Accessibly weird and endlessly quotable, Glenda and Plan 9 were the hits of the evening, as you might expect. The organizers of the marathon wisely scheduled Night of the Ghouls (aka Revenge of the Dead) to run last. The supernatural thriller, a film both sluggish in its pace and confounding in its construction, just about cleared the room. I stuck it out and have since come to love Ghouls, though I admit that my first viewing was an endurance test.
In particular, the séance scenes in Night of the Ghouls caused multiple walkouts. If you'll recall, the film's plot revolves around a fraudulent psychic called Dr. Acula (Kenne Duncan), who bilks customers out of their money by pretending to communicate with their dead relatives. The con artist demonstrates his "skills" through a variety of cheap theatrical tricks, the kind a Scooby Doo villain might use to scare meddling kids away from an amusement park. One particularly obscure detail: a trumpet dangling from wires so that it looks like it's floating in midair.
For years, I felt the trumpet in Ghouls was just a random inspiration from the warped mind of Edward D. Wood, Jr., the kind of eccentric flourish only Eddie could conceive. Recently, though, I was rereading Stephen King's novel Carrie (1976) and came across this remarkable line:
The idea of telekinesis itself has been a bitter pill for the scientific community to swallow, with its horror-movie trappings of ouija boards and mediums and table rapping and floating coronets; but understanding will still not excuse scientific irresponsibility.Floating coronets?
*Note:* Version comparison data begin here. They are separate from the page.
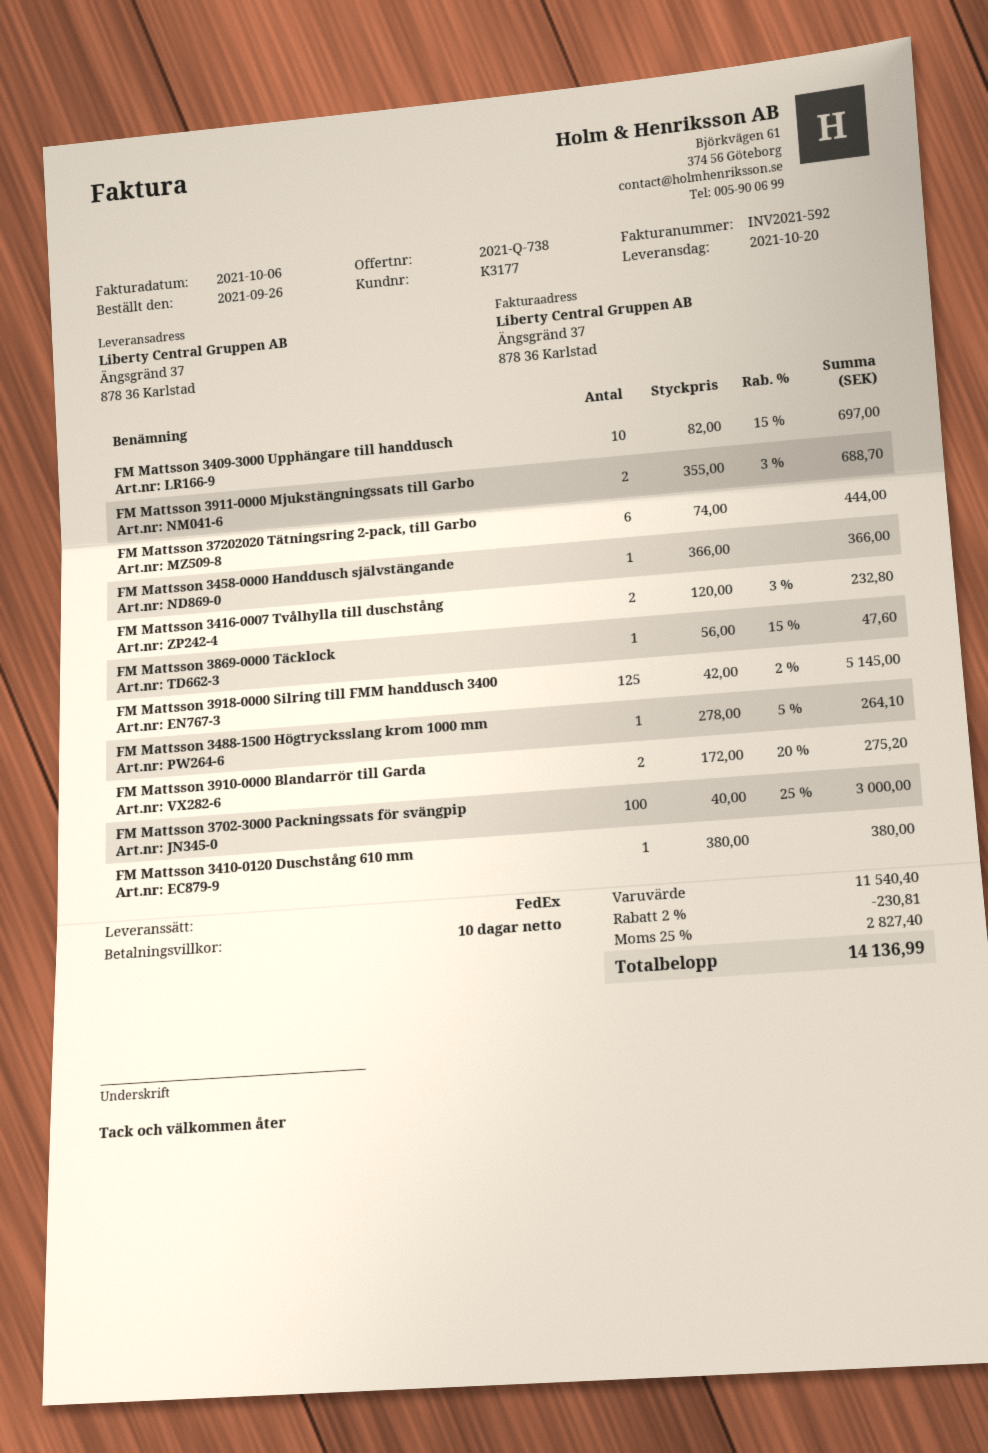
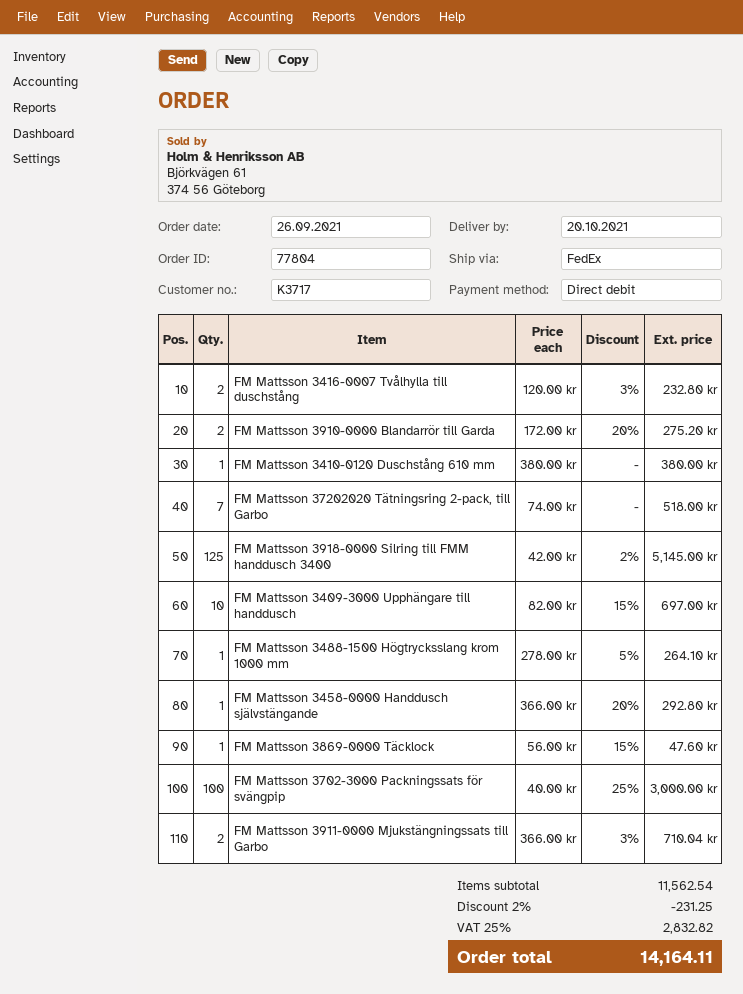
customer number: K3177 -> K3717
FM Mattsson 3911-0000 Mjukstängningssats till Garbo: 2 x 355.00 - 3% = 688.70 -> 2 x 366.00 - 3% = 710.04
FM Mattsson 37202020 Tätningsring 2-pack, till Garbo: 6 x 74.00 = 444.00 -> 7 x 74.00 = 518.00
FM Mattsson 3458-0000 Handdusch självstängande: 1 x 366.00 = 366.00 -> 1 x 366.00 - 20% = 292.80
subtotal: 11540.40 -> 11562.54
discount: 2% = 230.81 -> 2% = 231.25
tax: 25% = 2827.40 -> 25% = 2832.82
total: 14136.99 -> 14164.11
Really? And not only that, but this quote makes it seem as though floating coronets were some kind of overused horror movie cliché that readers would instantly recognize. ("Oh, right, the old floating coronet trick. I've seen it a million times.") Maybe the random hovering trumpet in Night of the Ghouls was part of a time-honored, cinematic tradition.
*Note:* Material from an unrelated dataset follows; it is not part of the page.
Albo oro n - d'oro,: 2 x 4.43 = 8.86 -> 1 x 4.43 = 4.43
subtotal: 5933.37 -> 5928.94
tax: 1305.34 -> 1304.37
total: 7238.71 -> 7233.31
I started looking for pre-1959 horror and suspense movies with séances in them. There were plenty , it turns out, including at least three with Bela Lugosi: Night of Terror (1933), You'll Find Out (1940), and The Thirteenth Chair (1929). I tracked down as many of these spooky old flicks as I could find streaming online (either on YouTube or The Internet Archive), impatiently fast forwarding through minute after minute of plot and dialogue, just to get to the precious séances. And what did I get for my troubles? Not a single floating trumpet. What was Stephen King talking about?
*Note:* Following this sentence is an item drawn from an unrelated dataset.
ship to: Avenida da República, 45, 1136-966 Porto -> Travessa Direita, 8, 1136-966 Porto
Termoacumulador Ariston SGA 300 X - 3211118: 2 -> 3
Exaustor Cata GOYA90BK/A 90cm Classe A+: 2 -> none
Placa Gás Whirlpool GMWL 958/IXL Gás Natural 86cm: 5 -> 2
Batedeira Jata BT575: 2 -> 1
At that point, I gave up on the old movies and started looking elsewhere for floating trumpets or coronets. A possible breakthrough came in the form of an article about spirit trumpets by Alessandra Koch at a site called The Austin Séance. According to Koch, a spirit trumpet is a cone-shaped device commonly used by spiritualists of the late 19th century to amplify the voices of spirits, sort of like megaphones. Still today, you can find spirit trumpets on Etsy, where they are marketed as séance trumpets.

Do these trumpets ever float? Apparently, some mediums made them look as though they were floating, but it was all an act. The Saturday Evening Post has a photo of famed psychic debunker Rose Mackenberg (1892-1968) with a spirit trumpet hovering over her head. She was attempting to demonstrate the tricks used by so-called spiritualists and mediums. Rose would've been the first to sneer at Dr. Acula and label him a fraud. It's possible that the floating trumpet in Night of the Ghouls is Eddie's obscure reference to the spirit trumpets used by phony psychics of the past.
The problem with this theory is that spirit trumpets were (and are) just cones. I've compared them to megaphones, but they're also similar to ear trumpets, those primitive hearing aids we sometimes see in old movies and cartoons. In sharp contrast, the floating trumpet in Night of the Ghouls is an actual musical instrument, the kind with valves and a mouthpiece. Other than having a bell on one end, it bears little resemblance to the spirit trumpets of the Victorian era. Maybe Ed Wood had heard of psychics using some kind of trumpet in their act, and he just assumed it was a brass instrument.
Or maybe the floating trumpet in Night of the Ghouls is destined to remain a mystery, just another bizarre flourish of Ed Wood's pickled imagination.
Published on December 08, 2021 16:15
December 7, 2021
Podcast Tuesday: "But You ARE, Don! You ARE in That Chair!"

Sitcoms exist to amuse us, give us a few chuckles, and distract us from the problems of our everyday lives. They're light entertainment, nothing more. Or are they? You see, sitcoms are made by concerned, caring, deeply moral people who have thoughts and feelings about a wide variety of social issues. And they reach an audience of millions of people across America each week! Can't sitcoms educate the public a little? In fact, isn't it their responsibility to mix in some learning with the guffaws?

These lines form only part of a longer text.